The Total War multiplayer experiment hit Wargaming as an open beta in February. Although the controls and the look of the game will be familiar to Total War fans, it’s an entirely different experience. I’m not quite sure who it is for.
Total War: Arena focuses solely on the tactical combat of the Total War franchise. You’ll command a paltry three units with nine other players on your team, instead of commanding an entire army. Multiple active skills help alleviate controlling a smaller force than Total War fans may be used to. Cavalry and infantry can initiate charges or adapt particular formations. Ranged units can switch ammo types or bombard a target area. Additionally, each faction has several historical generals that contribute their own abilities and buffs.

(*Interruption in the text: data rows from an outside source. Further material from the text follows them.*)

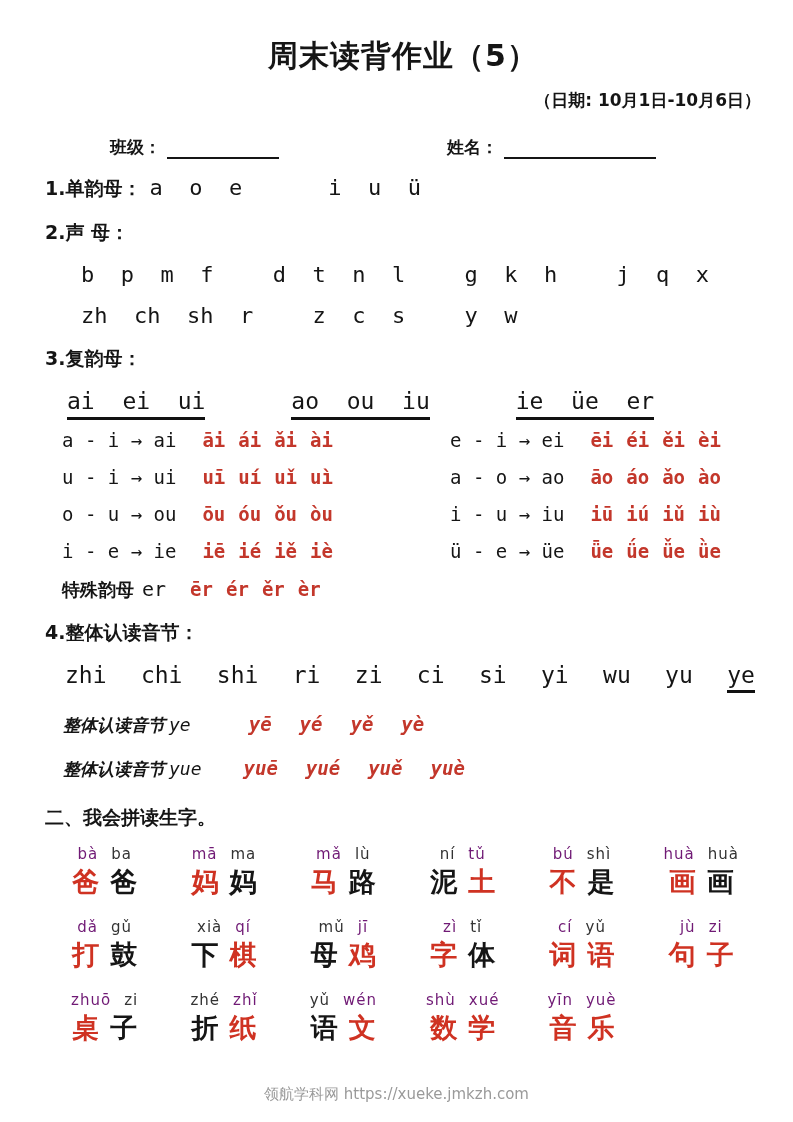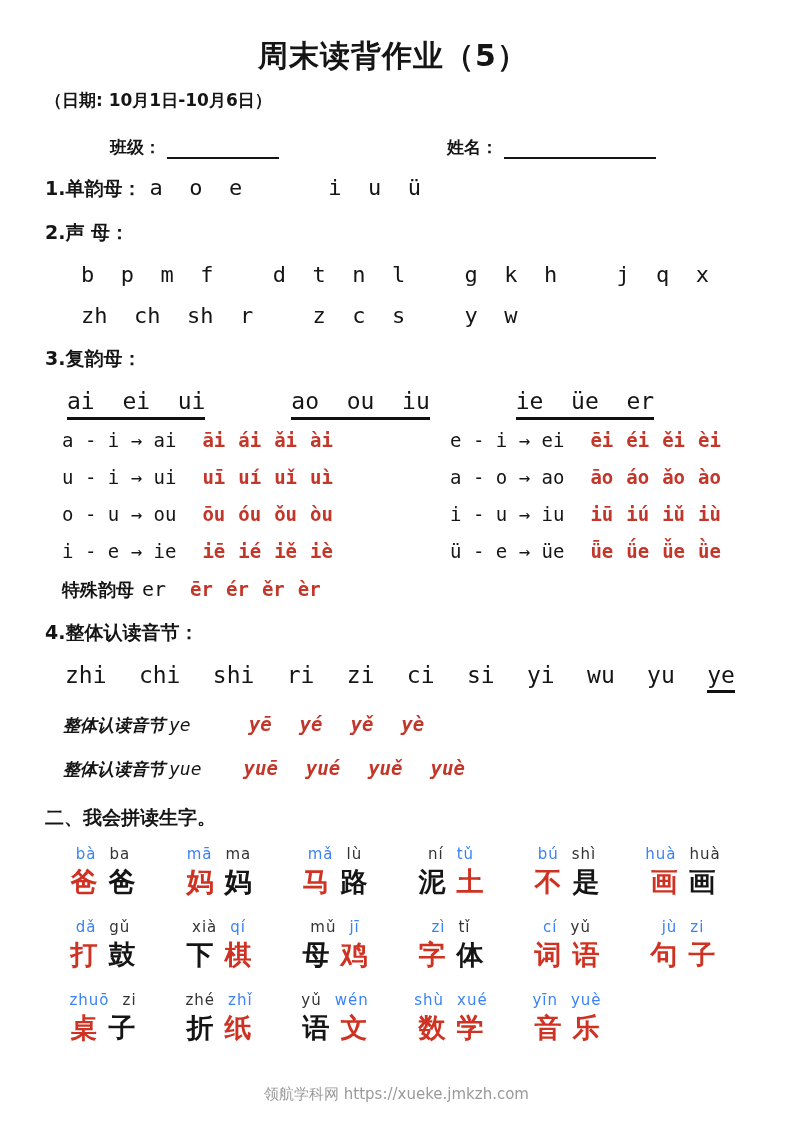"周末读背作业（5）" .page { padding: 36px 52px 0 45px -> 36px 32px 0 45px }
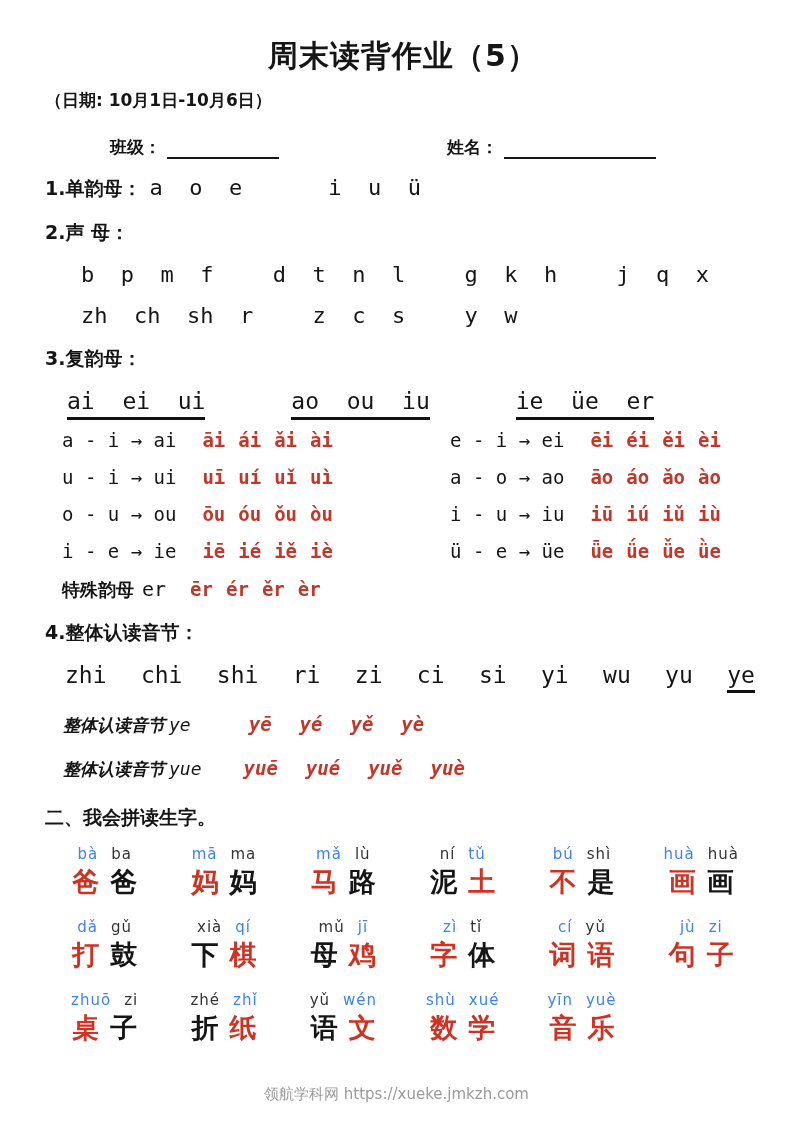"（日期: 10月1日-10月6日）" .subtitle { text-align: left -> right }
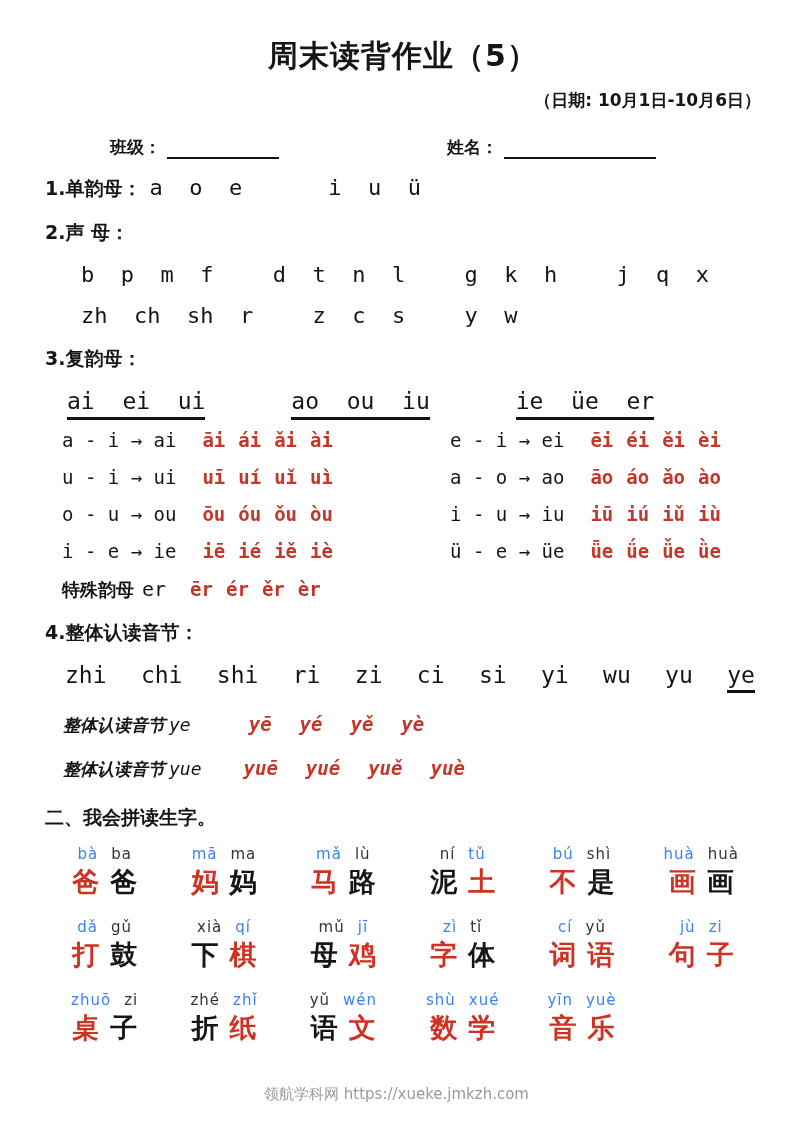"bà" .py [data-color="r"] { color: #3b82f6 -> #701a75 }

You’ll still spend a great deal of time simply maneuvering your units into position and attacking, even with the aforementioned extra buttons. Combat is typically little more than a spectator sport. Although cavalry has the luxury of pulling in and out of combat to repeat charges, infantry and ranged units often get stuck in a quagmire. You’ll spend a great deal of time patiently waiting for combat to resolve. Look forward to anxiously watching a brawl while hoping your teammates protect you instead of shooting you to death.
That’s right, friendly fire is fully enabled. Any attempt to fire projectiles into a melee will result in considerable friendly casualties. Although this isn’t unprecedented in Total War combat, implementing it in the arena multiplayer environment is boneheaded. Melee commanders have little choice but to cross their fingers and hope their soldiers (which require resources to replenish) aren’t slaughtered by allied projectiles.
You can argue that this mechanic requires ranged units to maneuver around allied defenders and pick smart targets, but there are better ways to accomplish this. Not to mention, the punishment for recklessness is little more than a small tax at the end of the battle. Careless commanders constantly invoke abusive chat from frustrated teammates. Of course, it wouldn’t be a Wargaming title without a toxic chat.
Regardless. . .
Total War: Arena isn’t without value. Maps are large and varied. There are plenty of areas to set up ambushes, flanks, and concealed firing positions. It’s exhilarating to crush an enemy unit with a huge flank charge or brutal artillery barrage. The knowledge that the same fate can befall your own units maintains a high level of suspense.
Wargaming has also included their trademark addictive progression system. You’ll earn upgraded units and unit equipment as you play.
And of course, matchmaking will pit you against players of similar power level.
Ultimately, Total War: Arena looks to be a mostly competent, but niche, arena combat title, that sadly has little to do with the Total War franchise. Not only are the grand strategy elements absent, but your battlefield role has been reduced from supreme commander to line officer.
I can’t help but think that this is less Total War and more Partial War.